#### Data records ####
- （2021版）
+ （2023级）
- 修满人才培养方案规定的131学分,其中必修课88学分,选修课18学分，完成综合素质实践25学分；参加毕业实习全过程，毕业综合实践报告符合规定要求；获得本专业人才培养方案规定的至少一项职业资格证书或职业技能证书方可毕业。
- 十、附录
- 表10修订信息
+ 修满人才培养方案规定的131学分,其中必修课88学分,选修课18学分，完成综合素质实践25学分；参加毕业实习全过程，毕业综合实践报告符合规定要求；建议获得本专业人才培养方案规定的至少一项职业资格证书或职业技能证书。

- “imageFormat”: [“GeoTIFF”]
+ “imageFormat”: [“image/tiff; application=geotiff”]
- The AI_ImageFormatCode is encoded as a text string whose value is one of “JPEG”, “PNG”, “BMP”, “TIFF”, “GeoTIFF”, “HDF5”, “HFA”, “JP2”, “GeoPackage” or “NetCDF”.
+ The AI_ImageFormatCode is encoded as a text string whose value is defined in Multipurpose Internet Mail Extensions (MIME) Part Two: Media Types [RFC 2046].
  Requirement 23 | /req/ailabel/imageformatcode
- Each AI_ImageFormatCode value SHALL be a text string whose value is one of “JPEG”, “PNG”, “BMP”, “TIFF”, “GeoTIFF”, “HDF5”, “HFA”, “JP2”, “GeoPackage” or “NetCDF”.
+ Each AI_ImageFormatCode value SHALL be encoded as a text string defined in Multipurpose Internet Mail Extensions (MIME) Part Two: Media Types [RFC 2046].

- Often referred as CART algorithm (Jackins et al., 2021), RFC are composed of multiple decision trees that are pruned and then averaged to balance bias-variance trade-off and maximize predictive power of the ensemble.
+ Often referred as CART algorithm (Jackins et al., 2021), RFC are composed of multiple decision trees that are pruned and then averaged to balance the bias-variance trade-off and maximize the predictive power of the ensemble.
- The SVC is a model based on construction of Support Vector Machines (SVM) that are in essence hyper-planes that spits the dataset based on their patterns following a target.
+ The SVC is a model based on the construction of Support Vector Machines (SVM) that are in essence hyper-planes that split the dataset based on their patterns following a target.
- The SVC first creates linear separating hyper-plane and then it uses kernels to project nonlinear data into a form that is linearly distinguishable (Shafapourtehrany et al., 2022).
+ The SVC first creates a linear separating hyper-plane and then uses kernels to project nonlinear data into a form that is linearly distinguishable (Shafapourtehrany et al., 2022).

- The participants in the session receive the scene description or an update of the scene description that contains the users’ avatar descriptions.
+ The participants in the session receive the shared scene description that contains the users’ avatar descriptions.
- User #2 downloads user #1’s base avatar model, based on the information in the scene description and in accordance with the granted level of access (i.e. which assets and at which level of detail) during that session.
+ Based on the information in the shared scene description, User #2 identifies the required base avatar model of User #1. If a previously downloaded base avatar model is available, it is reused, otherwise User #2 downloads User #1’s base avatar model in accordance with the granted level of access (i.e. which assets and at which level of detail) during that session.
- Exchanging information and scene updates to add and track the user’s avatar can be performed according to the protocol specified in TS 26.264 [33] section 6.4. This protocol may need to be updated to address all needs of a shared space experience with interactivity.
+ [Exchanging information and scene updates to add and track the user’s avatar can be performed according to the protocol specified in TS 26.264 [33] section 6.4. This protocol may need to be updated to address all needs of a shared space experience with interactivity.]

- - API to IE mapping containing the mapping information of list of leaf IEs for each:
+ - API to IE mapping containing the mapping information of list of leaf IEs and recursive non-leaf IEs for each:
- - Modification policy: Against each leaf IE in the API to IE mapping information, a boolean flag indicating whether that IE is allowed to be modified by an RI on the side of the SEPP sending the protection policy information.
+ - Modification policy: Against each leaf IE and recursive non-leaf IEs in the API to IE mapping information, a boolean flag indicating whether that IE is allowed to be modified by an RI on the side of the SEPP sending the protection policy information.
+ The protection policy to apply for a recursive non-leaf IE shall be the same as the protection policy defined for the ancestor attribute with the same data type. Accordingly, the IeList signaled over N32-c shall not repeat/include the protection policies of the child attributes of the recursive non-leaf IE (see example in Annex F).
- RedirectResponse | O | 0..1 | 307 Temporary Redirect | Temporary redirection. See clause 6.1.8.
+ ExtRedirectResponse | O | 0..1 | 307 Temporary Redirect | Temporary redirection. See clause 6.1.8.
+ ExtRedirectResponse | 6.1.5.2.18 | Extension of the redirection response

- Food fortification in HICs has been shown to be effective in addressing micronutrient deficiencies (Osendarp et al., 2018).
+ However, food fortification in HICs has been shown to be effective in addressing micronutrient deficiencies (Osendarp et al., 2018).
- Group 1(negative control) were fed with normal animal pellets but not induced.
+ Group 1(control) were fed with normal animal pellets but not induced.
####
**What is being asked:** The response must consist of all the data, reproduced without alteration.

**Your response:**
- （2021版）
+ （2023级）
- 修满人才培养方案规定的131学分,其中必修课88学分,选修课18学分，完成综合素质实践25学分；参加毕业实习全过程，毕业综合实践报告符合规定要求；获得本专业人才培养方案规定的至少一项职业资格证书或职业技能证书方可毕业。
- 十、附录
- 表10修订信息
+ 修满人才培养方案规定的131学分,其中必修课88学分,选修课18学分，完成综合素质实践25学分；参加毕业实习全过程，毕业综合实践报告符合规定要求；建议获得本专业人才培养方案规定的至少一项职业资格证书或职业技能证书。

- “imageFormat”: [“GeoTIFF”]
+ “imageFormat”: [“image/tiff; application=geotiff”]
- The AI_ImageFormatCode is encoded as a text string whose value is one of “JPEG”, “PNG”, “BMP”, “TIFF”, “GeoTIFF”, “HDF5”, “HFA”, “JP2”, “GeoPackage” or “NetCDF”.
+ The AI_ImageFormatCode is encoded as a text string whose value is defined in Multipurpose Internet Mail Extensions (MIME) Part Two: Media Types [RFC 2046].
  Requirement 23 | /req/ailabel/imageformatcode
- Each AI_ImageFormatCode value SHALL be a text string whose value is one of “JPEG”, “PNG”, “BMP”, “TIFF”, “GeoTIFF”, “HDF5”, “HFA”, “JP2”, “GeoPackage” or “NetCDF”.
+ Each AI_ImageFormatCode value SHALL be encoded as a text string defined in Multipurpose Internet Mail Extensions (MIME) Part Two: Media Types [RFC 2046].

- Often referred as CART algorithm (Jackins et al., 2021), RFC are composed of multiple decision trees that are pruned and then averaged to balance bias-variance trade-off and maximize predictive power of the ensemble.
+ Often referred as CART algorithm (Jackins et al., 2021), RFC are composed of multiple decision trees that are pruned and then averaged to balance the bias-variance trade-off and maximize the predictive power of the ensemble.
- The SVC is a model based on construction of Support Vector Machines (SVM) that are in essence hyper-planes that spits the dataset based on their patterns following a target.
+ The SVC is a model based on the construction of Support Vector Machines (SVM) that are in essence hyper-planes that split the dataset based on their patterns following a target.
- The SVC first creates linear separating hyper-plane and then it uses kernels to project nonlinear data into a form that is linearly distinguishable (Shafapourtehrany et al., 2022).
+ The SVC first creates a linear separating hyper-plane and then uses kernels to project nonlinear data into a form that is linearly distinguishable (Shafapourtehrany et al., 2022).

- The participants in the session receive the scene description or an update of the scene description that contains the users’ avatar descriptions.
+ The participants in the session receive the shared scene description that contains the users’ avatar descriptions.
- User #2 downloads user #1’s base avatar model, based on the information in the scene description and in accordance with the granted level of access (i.e. which assets and at which level of detail) during that session.
+ Based on the information in the shared scene description, User #2 identifies the required base avatar model of User #1. If a previously downloaded base avatar model is available, it is reused, otherwise User #2 downloads User #1’s base avatar model in accordance with the granted level of access (i.e. which assets and at which level of detail) during that session.
- Exchanging information and scene updates to add and track the user’s avatar can be performed according to the protocol specified in TS 26.264 [33] section 6.4. This protocol may need to be updated to address all needs of a shared space experience with interactivity.
+ [Exchanging information and scene updates to add and track the user’s avatar can be performed according to the protocol specified in TS 26.264 [33] section 6.4. This protocol may need to be updated to address all needs of a shared space experience with interactivity.]

- - API to IE mapping containing the mapping information of list of leaf IEs for each:
+ - API to IE mapping containing the mapping information of list of leaf IEs and recursive non-leaf IEs for each:
- - Modification policy: Against each leaf IE in the API to IE mapping information, a boolean flag indicating whether that IE is allowed to be modified by an RI on the side of the SEPP sending the protection policy information.
+ - Modification policy: Against each leaf IE and recursive non-leaf IEs in the API to IE mapping information, a boolean flag indicating whether that IE is allowed to be modified by an RI on the side of the SEPP sending the protection policy information.
+ The protection policy to apply for a recursive non-leaf IE shall be the same as the protection policy defined for the ancestor attribute with the same data type. Accordingly, the IeList signaled over N32-c shall not repeat/include the protection policies of the child attributes of the recursive non-leaf IE (see example in Annex F).
- RedirectResponse | O | 0..1 | 307 Temporary Redirect | Temporary redirection. See clause 6.1.8.
+ ExtRedirectResponse | O | 0..1 | 307 Temporary Redirect | Temporary redirection. See clause 6.1.8.
+ ExtRedirectResponse | 6.1.5.2.18 | Extension of the redirection response

- Food fortification in HICs has been shown to be effective in addressing micronutrient deficiencies (Osendarp et al., 2018).
+ However, food fortification in HICs has been shown to be effective in addressing micronutrient deficiencies (Osendarp et al., 2018).
- Group 1(negative control) were fed with normal animal pellets but not induced.
+ Group 1(control) were fed with normal animal pellets but not induced.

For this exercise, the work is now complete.